36 of 41 republican senators endorsed the DeMint "American Option" plan.

So they did offer a near-unanimous answer: it was an unserious package of 3 trillion dollars worth of permanent tax cuts. Seems to me they don't care much about the deficit, either.

Sofa King said...

There are no positive suggestions made, just sniping at trivial things.

It's absolutely pointless - worse than pointless, a waste of effort - to make "positive suggestions" if nobody's listening.

That stimulus bill was passed before we could even read the damn thing, for Christ's sake. It's a disgrace.

Moose said...

As a follow up - this is even more fun:

If the economy starts to recover (big if), how will we trace it back to the "stimulus"? The answer is that we won't be able to.

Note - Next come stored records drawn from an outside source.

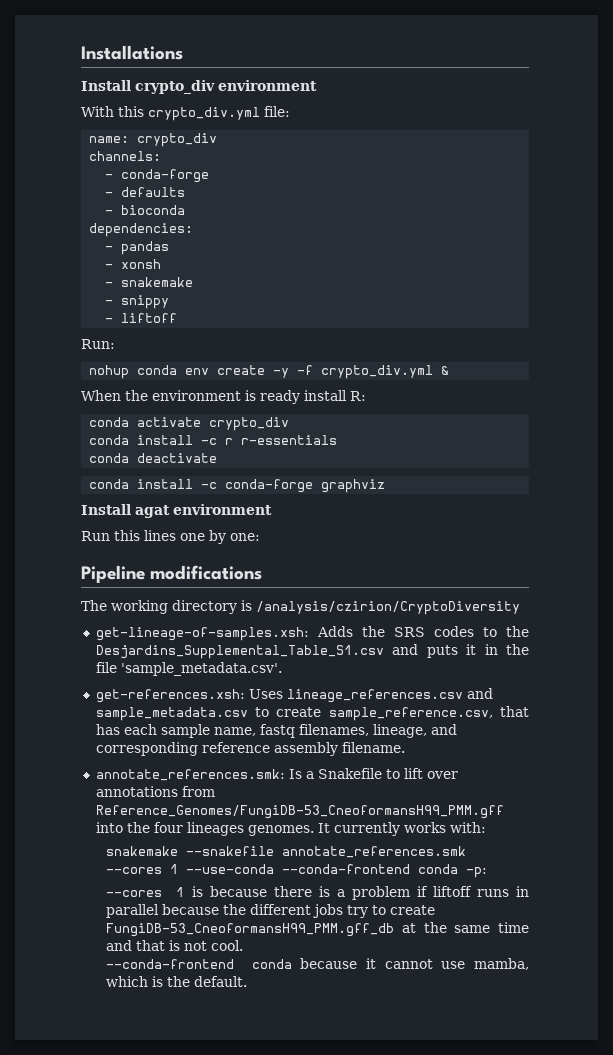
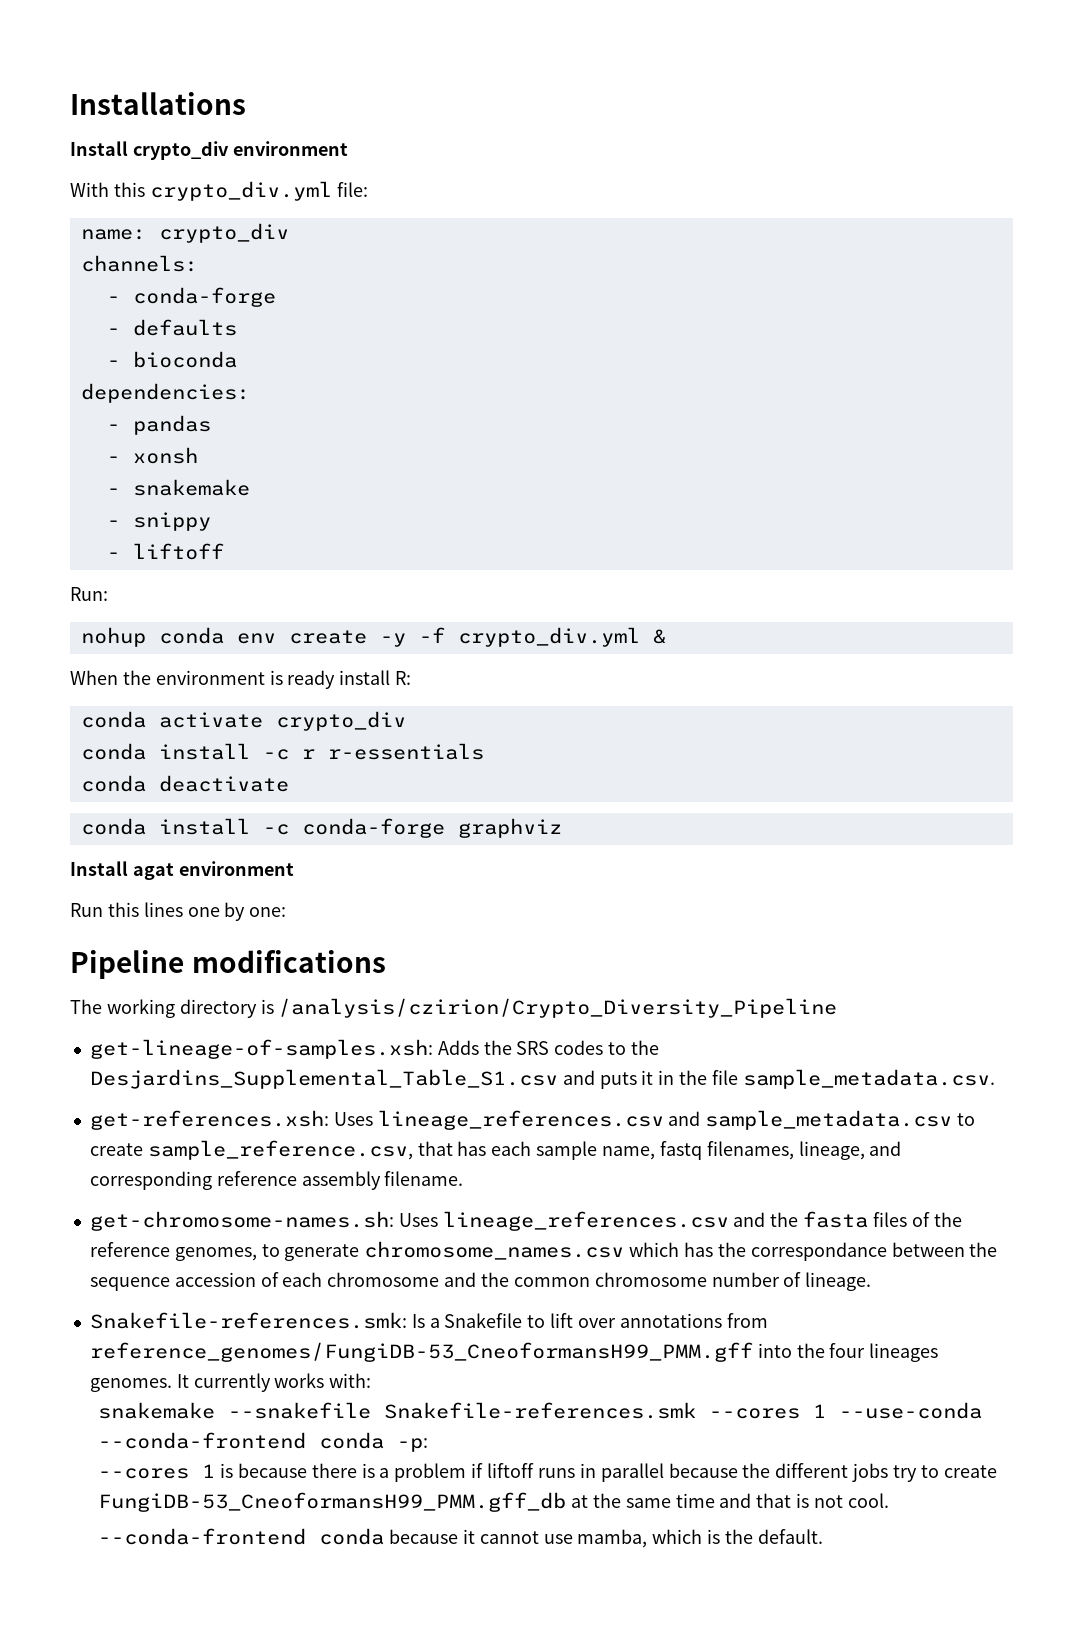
- The working directory is /analysis/czirion/CryptoDiversity
+ The working directory is /analysis/czirion/Crypto_Diversity_Pipeline
- get-lineage-of-samples.xsh: Adds the SRS codes to the Desjardins_Supplemental_Table_S1.csv and puts it in the file 'sample_metadata.csv'.
+ get-lineage-of-samples.xsh: Adds the SRS codes to the Desjardins_Supplemental_Table_S1.csv and puts it in the file sample_metadata.csv.
- annotate_references.smk: Is a Snakefile to lift over annotations from Reference_Genomes/FungiDB-53_CneoformansH99_PMM.gff into the four lineages genomes.
+ get-chromosome-names.sh: Uses lineage_references.csv and the fasta files of the reference genomes, to generate chromosome_names.csv which has the correspondance between the sequence accession of each chromosome and the common chromosome number of lineage.
+ Snakefile-references.smk: Is a Snakefile to lift over annotations from reference_genomes/FungiDB-53_CneoformansH99_PMM.gff into the four lineages genomes.
- snakemake --snakefile annotate_references.smk --cores 1 --use-conda --conda-frontend conda -p:
+ snakemake --snakefile Snakefile-references.smk --cores 1 --use-conda --conda-frontend conda -p:

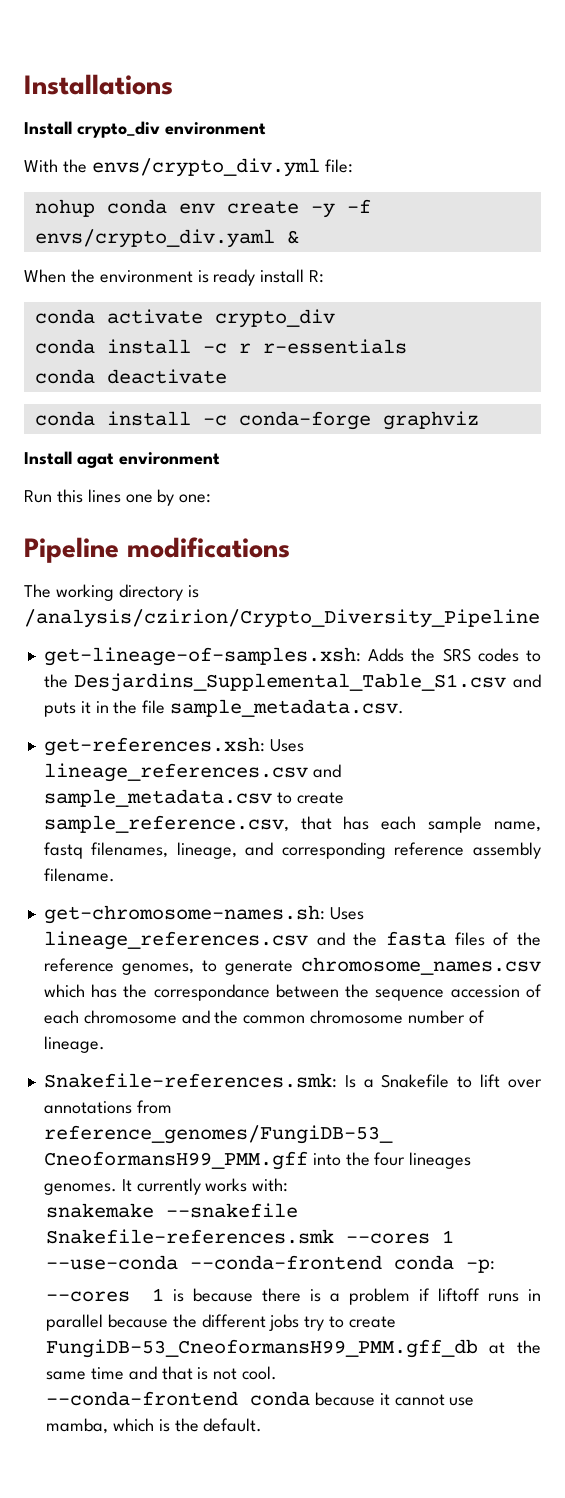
- With this crypto_div.yml file:
+ With the envs/crypto_div.yml file:
- name: crypto_div
- channels:
- - conda-forge
- - defaults
- - bioconda
- dependencies:
- - pandas
- - xonsh
- - snakemake
- - snippy
- - liftoff
- Run:
- nohup conda env create -y -f crypto_div.yml &
+ nohup conda env create -y -f envs/crypto_div.yaml &

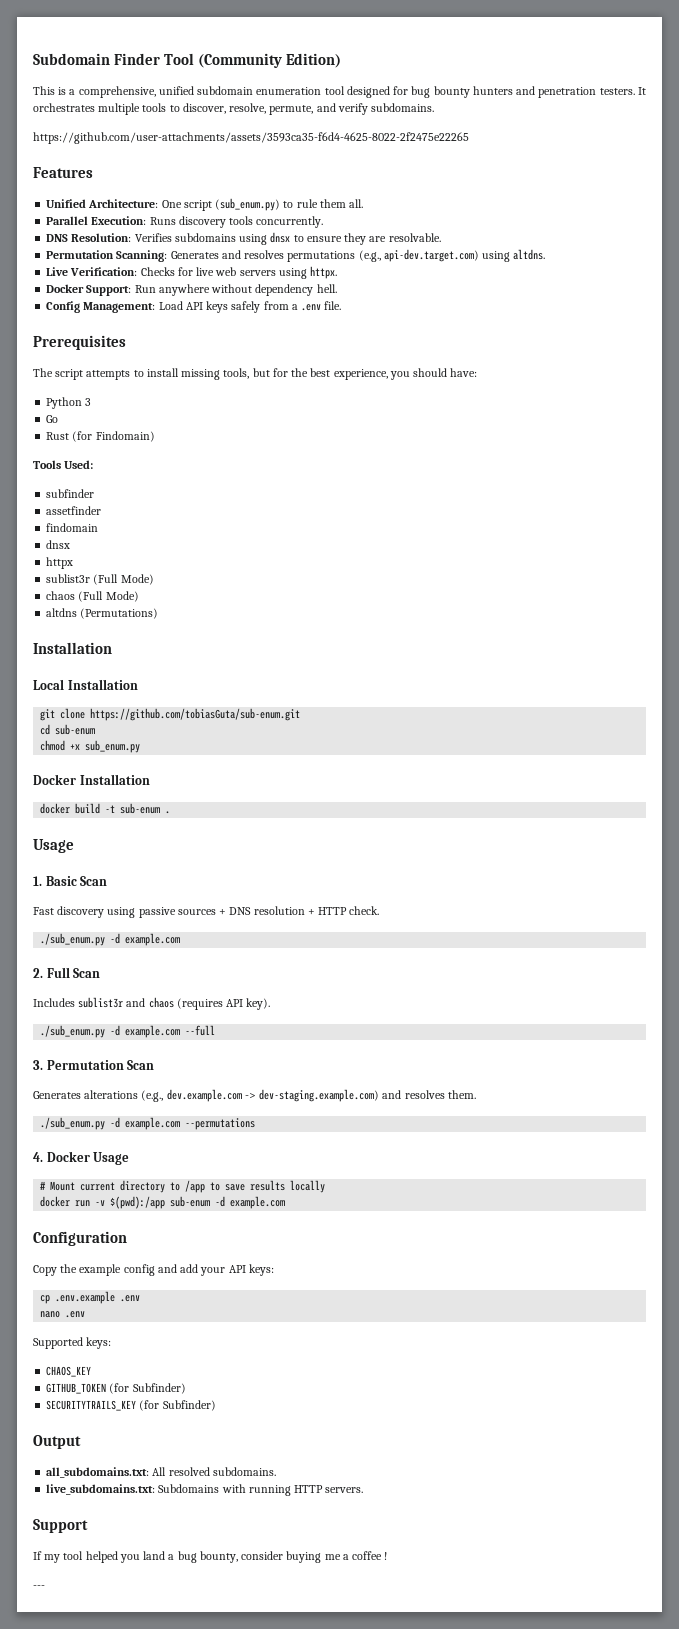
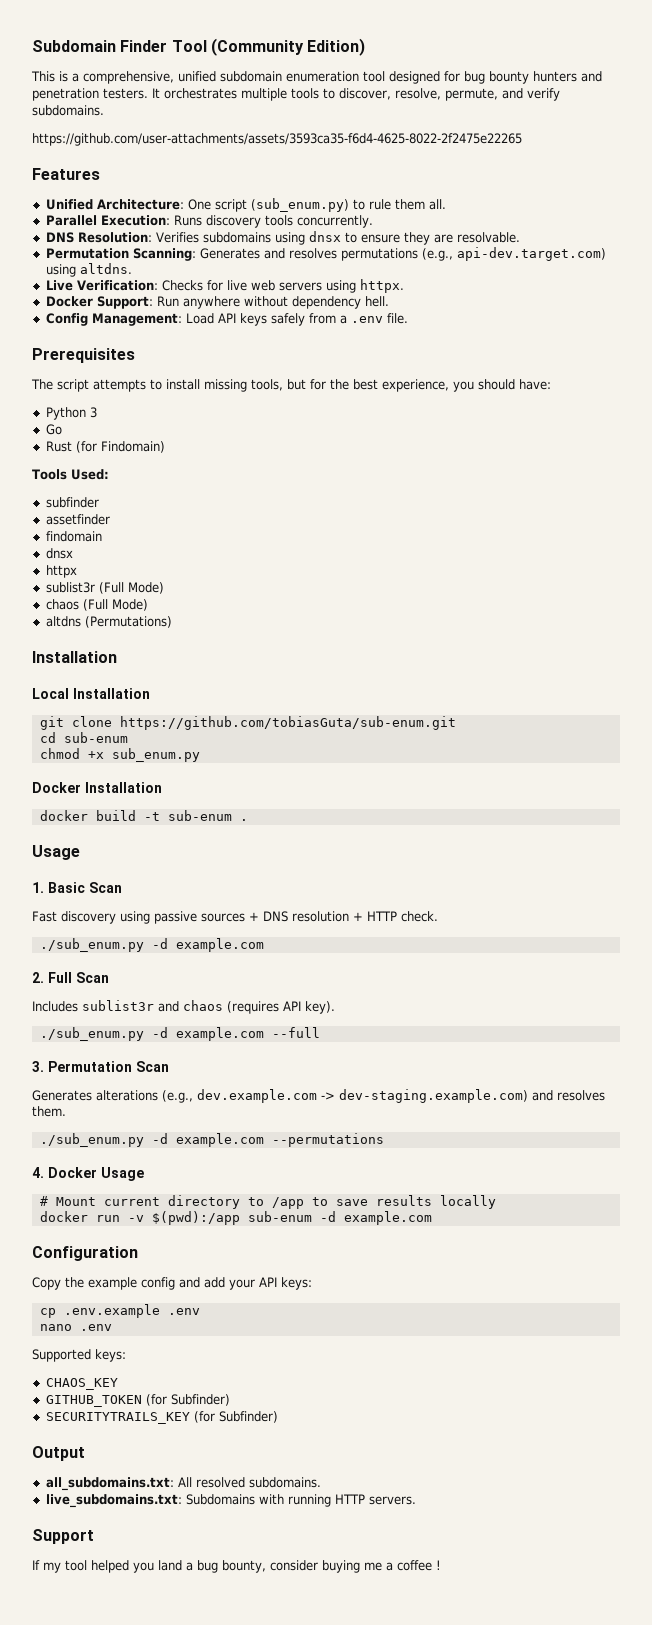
- ---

That won't stop Obama and the Democrats from claiming that it was the stimulus that caused the rebound.

The major point here is that this is major expansion of government being put forward in broad daylight, which will never be rolled back.

No accountability, no coherent rationale - just the steady march of "progressive" programs which will reinstate the most revered dreams of the Clinton years combined with some new, really over the top programs.

*If* the country doesnt go bankrupt, and *if* the Repulicans can find their wits and a leader, this will make the 1994 Republican takeover look weak by comparison when they come back to power and sluice out all of the these fabulous new deals.

Anonymous said...

Moose -- Isn't is fair to say right now that the Clinton years were pretty good? And that Clinton was ultimately very responsive to what people wanted?

dick said...

Seven,

I disagree. It was the Republicans in Congress and the Senate who were responsive to the public and Clinton went along for the ride and because he realized that they were right. I wonder if Bambi will see anything like that from all the Taxpayer Tea Parties that are going on all over the country, especially in his supportive areas like Chicago, Austin, San Francisco and New York and Boston. He may himself be popular but his stimulus plan is definitely not popular and the people are starting to make themselves known about how they feel. I wonder if His Oneness is listening to them. I doubt it. His ego is far too big to allow the poor dumb public to matter.

luxurytwist said...

And aren't the two biggest examples of actual things accomplished by the actual Clinton administration the two things he had Republican backing on? That's right, NAFTA and welfare reform.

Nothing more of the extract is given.